Servier's New and Updated Data at 2025 ASH Annual Meeting Highlight Commitment to Hematology Research
- Presentations include seven company-sponsored abstracts and 11 investigator-initiated studies.
- Results from a Phase 1 analysis of TIBSOVO® (ivosidenib) in patients with newly diagnosed IDH1-mutated AML who are eligible for chemotherapy will be featured in an oral presentation.
BOSTON, Nov. 6, 2025 /PRNewswire/ -- Servier today announced that it will present new and updated data at the 67th Annual Meeting of the American Society of Hematology (ASH), December 6-9, 2025, in Orlando, Florida. Presentations will highlight clinical and real-world data from Servier's hematology portfolio and underscore Servier's leadership in isocitrate dehydrogenase (IDH) mutant acute myeloid leukemia (AML) and myelodysplastic syndromes (MDS).
Notably, Servier will present an updated response and safety analysis from a Phase 1 study of TIBSOVO® (ivosidenib) combined with intensive chemotherapy in newly diagnosed IDH1-mutated AML in an oral presentation on Monday, December 8 at 4:45 p.m. The data demonstrate the addition of TIBSOVO to intensive induction and consolidation chemotherapy followed by single-agent TIBSOVO maintenance produces long-term responses with an acceptable safety profile. The benefit of this frontline regimen is being assessed in a Phase 3 randomized, blinded trial.
"Servier's presentations at this year's ASH Annual Meeting reflect our ongoing commitment to maximizing the potential of the medicines in our portfolio, leaving no stone unturned as we endeavor to deliver innovative treatment options to as many eligible patients as possible, said Becky Martin, PhD, Chief of Medical, Servier Pharmaceuticals. "We're expanding our existing understanding of the clinical benefits of TIBSOVO to uncover its full potential in AML and MDS, while simultaneously advancing the research and development of investigational treatment options in our growing hematology pipeline."
A full list of abstracts can be found here.
Media contact
Darby Malkin: darby.malkin@servier.com
About Servier in Oncology
Servier is a global leader in oncology, governed by a non-profit foundation. Servier approaches innovation with a long-term vision, free of influence from fiduciary responsibilities.
Servier is the leader in IDH-mutant targeted therapies and devotes more than 65% of its research and development budget to Oncology. Servier aspires to advance more targeted therapies by identifying mutations and understanding how these mutations impact cancer and its progression. Servier believes we can serve more people by helping the right patients find the right treatment, at the right time.

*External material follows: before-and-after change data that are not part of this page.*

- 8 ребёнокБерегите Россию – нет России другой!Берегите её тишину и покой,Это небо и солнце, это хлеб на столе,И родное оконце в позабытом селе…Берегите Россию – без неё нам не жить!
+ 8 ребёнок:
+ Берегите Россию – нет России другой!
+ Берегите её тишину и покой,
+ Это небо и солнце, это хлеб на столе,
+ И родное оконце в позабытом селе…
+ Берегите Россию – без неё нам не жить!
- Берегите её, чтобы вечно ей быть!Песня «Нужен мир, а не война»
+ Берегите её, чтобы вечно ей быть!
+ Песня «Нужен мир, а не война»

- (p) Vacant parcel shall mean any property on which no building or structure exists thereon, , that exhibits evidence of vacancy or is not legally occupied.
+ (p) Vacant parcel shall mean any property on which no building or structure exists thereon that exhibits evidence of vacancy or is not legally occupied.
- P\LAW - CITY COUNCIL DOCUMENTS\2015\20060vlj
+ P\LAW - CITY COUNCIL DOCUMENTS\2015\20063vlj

Servier takes a One Innovation Engine approach to R&D and is actively seeking alliances, partnerships and acquisitions at various stages of the portfolio.

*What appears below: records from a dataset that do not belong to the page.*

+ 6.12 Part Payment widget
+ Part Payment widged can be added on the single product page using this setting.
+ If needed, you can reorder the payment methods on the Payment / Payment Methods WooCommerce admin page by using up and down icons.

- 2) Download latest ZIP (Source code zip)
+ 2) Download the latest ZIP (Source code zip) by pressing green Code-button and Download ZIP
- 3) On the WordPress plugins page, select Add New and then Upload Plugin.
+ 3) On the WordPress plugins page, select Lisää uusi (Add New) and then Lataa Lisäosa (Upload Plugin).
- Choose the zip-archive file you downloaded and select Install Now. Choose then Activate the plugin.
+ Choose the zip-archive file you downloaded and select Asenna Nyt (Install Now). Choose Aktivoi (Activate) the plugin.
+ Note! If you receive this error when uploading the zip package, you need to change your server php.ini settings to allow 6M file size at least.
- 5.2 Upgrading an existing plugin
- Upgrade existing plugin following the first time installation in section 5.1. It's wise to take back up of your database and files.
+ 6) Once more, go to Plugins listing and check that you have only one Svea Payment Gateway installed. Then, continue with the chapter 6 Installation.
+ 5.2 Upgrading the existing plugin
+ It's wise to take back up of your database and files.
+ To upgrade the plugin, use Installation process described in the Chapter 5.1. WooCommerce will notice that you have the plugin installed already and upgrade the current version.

For more information about working with Servier to bring the promise of tomorrow to the patients it serves, visit Servier.us.
About Acute Myeloid Leukemia
Acute myeloid leukemia (AML) a cancer of blood and bone marrow characterized by rapid disease progression, is the most common acute leukemia affecting adults, with approximately 20,000 new cases in the U.S., and 43,000 cases in Europe each year.1,2 AML incidence significantly increases with age, and the median age of diagnosis is 69.1 The five-year survival rate is approximately 31.9%.1 For 6 to 10 percent of AML patients, the mutated IDH1 enzyme blocks normal blood stem cell differentiation, contributing to the genesis of acute leukemia.3
TIBSOVO IMPORTANT SAFETY INFORMATION AND INDICATION FOR U.S. PATIENTS
INDICATIONS
TIBSOVO is indicated for patients with a susceptible isocitrate dehydrogenase-1 (IDH1) mutation as detected by an FDA-approved test with:
Newly Diagnosed Acute Myeloid Leukemia (AML)

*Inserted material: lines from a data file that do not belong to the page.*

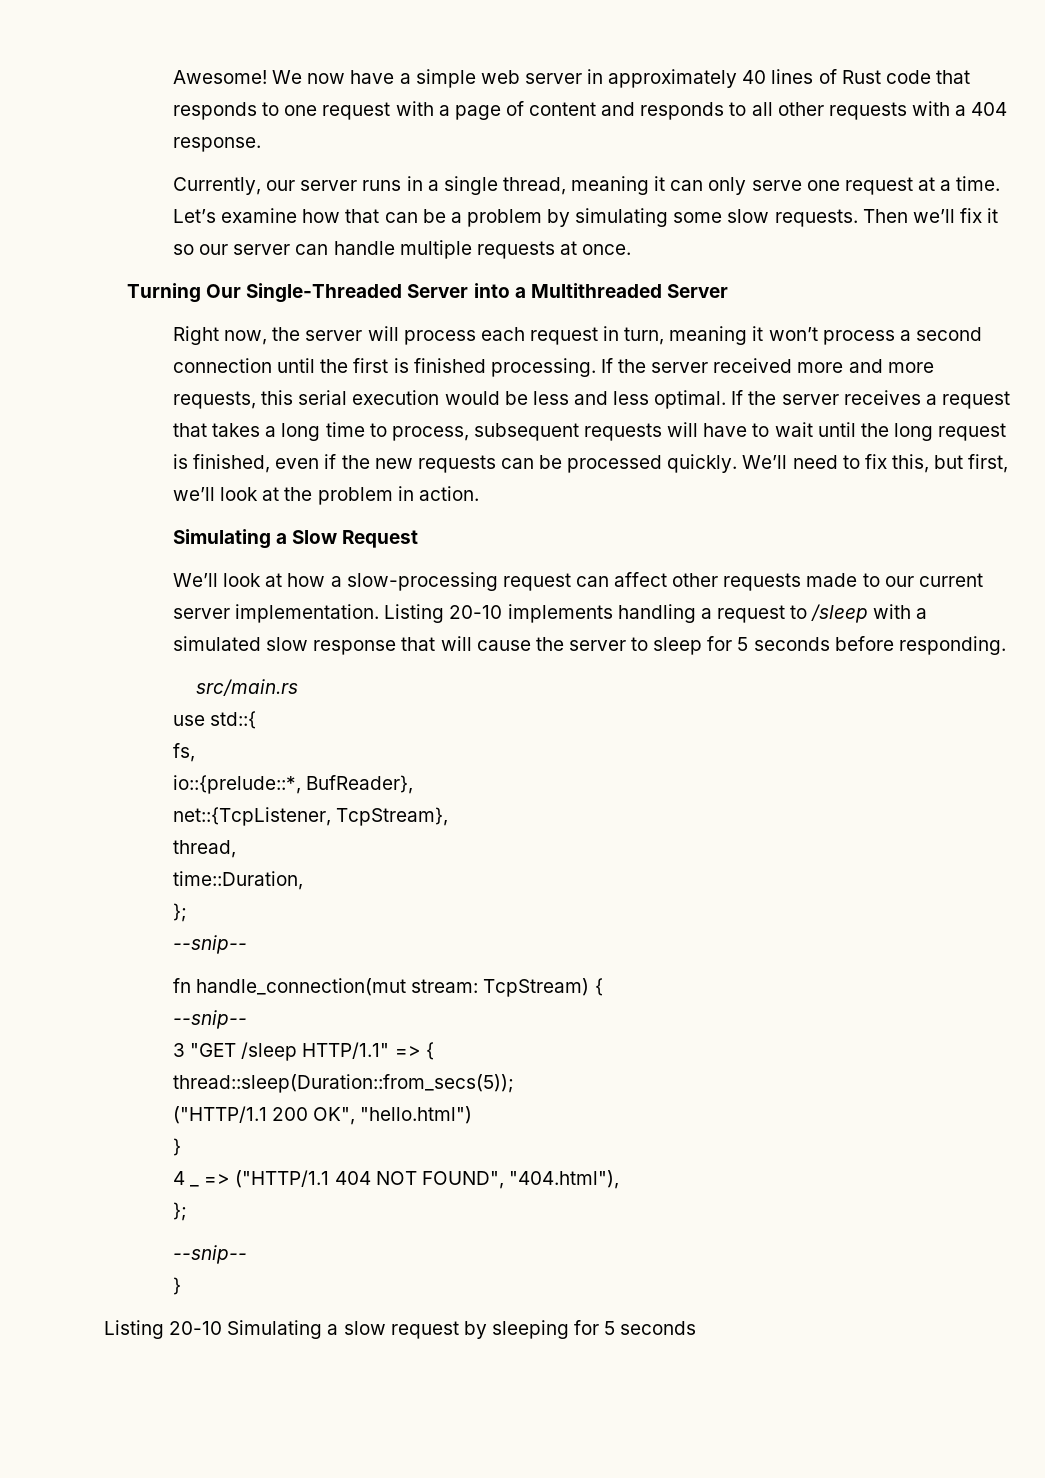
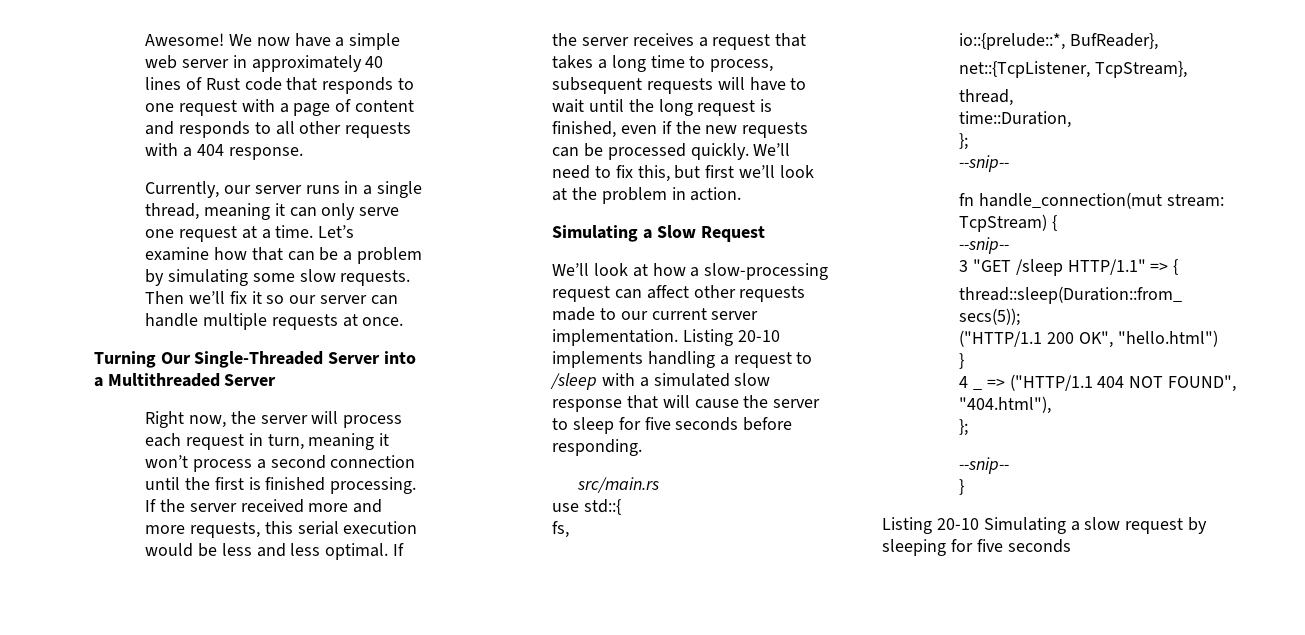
- We’ll need to fix this, but first, we’ll look at the problem in action.
+ We’ll need to fix this, but first we’ll look at the problem in action.
- Listing 20-10 implements handling a request to /sleep with a simulated slow response that will cause the server to sleep for 5 seconds before responding.
+ Listing 20-10 implements handling a request to /sleep with a simulated slow response that will cause the server to sleep for five seconds before responding.
- Listing 20-10 Simulating a slow request by sleeping for 5 seconds
+ Listing 20-10 Simulating a slow request by sleeping for five seconds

- In combination with azacitidine or as monotherapy for the treatment of newly diagnosed AML in adults 75 years or older, or who have comorbidities that preclude use of intensive induction chemotherapy
Relapsed or Refractory AML
- For the treatment of adult patients with relapsed or refractory AML
Relapsed or Refractory Myelodysplastic Syndromes (MDS)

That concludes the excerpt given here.